Credit Agricole SA, France’s third largest bank, priced 1.25 billion euros of 10-year bonds to yield 3.171 percent, while EFSF sold 5 billion euros of seven-year bonds yielding 1.755 percent, people familiar with the deals said today.
Unilabs, owned by funds advised by private-equity firms Apax Partners LLP, Apax Partners SA and Nordic Capital Svenska AB, is selling its new notes through units Unilabs SubHolding AB and Unilabs MidHolding AB, according to the person.
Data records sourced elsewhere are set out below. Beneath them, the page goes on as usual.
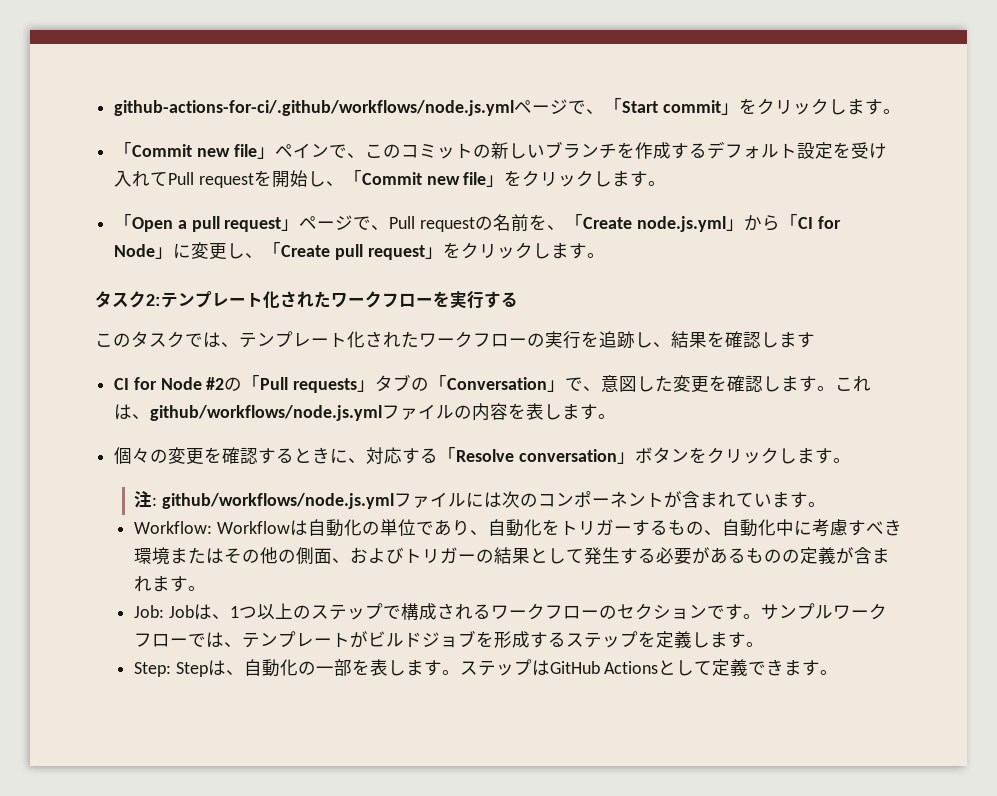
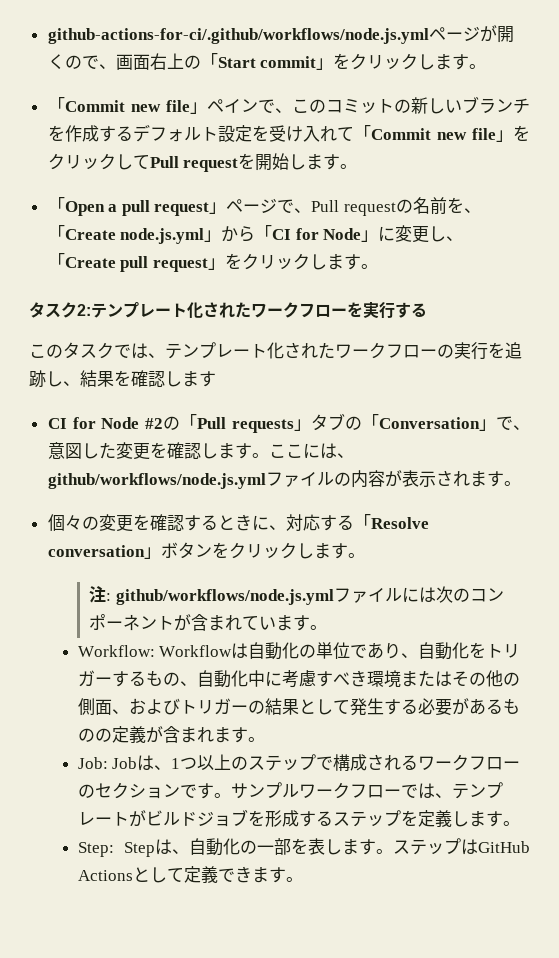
[568,100,605,114] で、 -> [479,25,514,43] [47,53,201,70] が開くので、画面右上の
[168,170,344,188] Pull requestを開始し、 -> (354, 134) none
(613, 179) none -> [132,153,307,172] てPull requestを開始し
[853,376,872,392] れ -> [285,443,320,459] こに
[508,403,563,420] を表し -> [384,470,470,487] が表示され

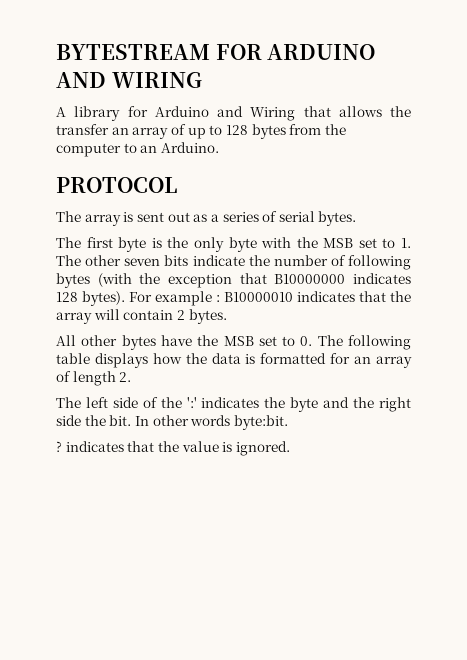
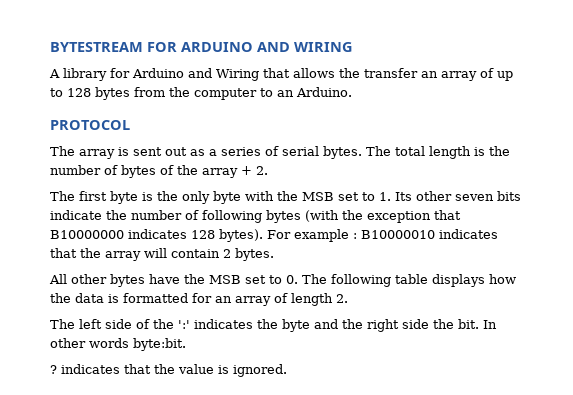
(357, 218) none -> [366,146,510,159] [50,165,268,178] The total length is the number of bytes of the array + 2.
[56,255,81,266] The -> [395,192,412,201] Its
The company is marketing 385 million euros of five-year fixed-rate securities, 100 million euros of five-year floating-rating notes, and 200 million euros of second-lien PIK Toggle notes due in 5 1/2 years, the person said.
Payment-in-kind, or PIK, notes allow borrowers to toggle between paying interest in cash or with more debt.
Sarah Rajani, a spokeswoman at Apax Partners LLP in London, and Coralie Cornet, a spokeswoman for Apax Partners SA in Paris, declined to comment on the bond sale. Katarina Janerud, a spokeswoman at Nordic Capital in Stockholm, also declined to comment.
Moody’s Investors Service assigned Unilabs a provisional rating of B3, six levels below investment grade, in a report on June 5, while it ranked the company’s proposed PIK notes two levels lower at Caa2.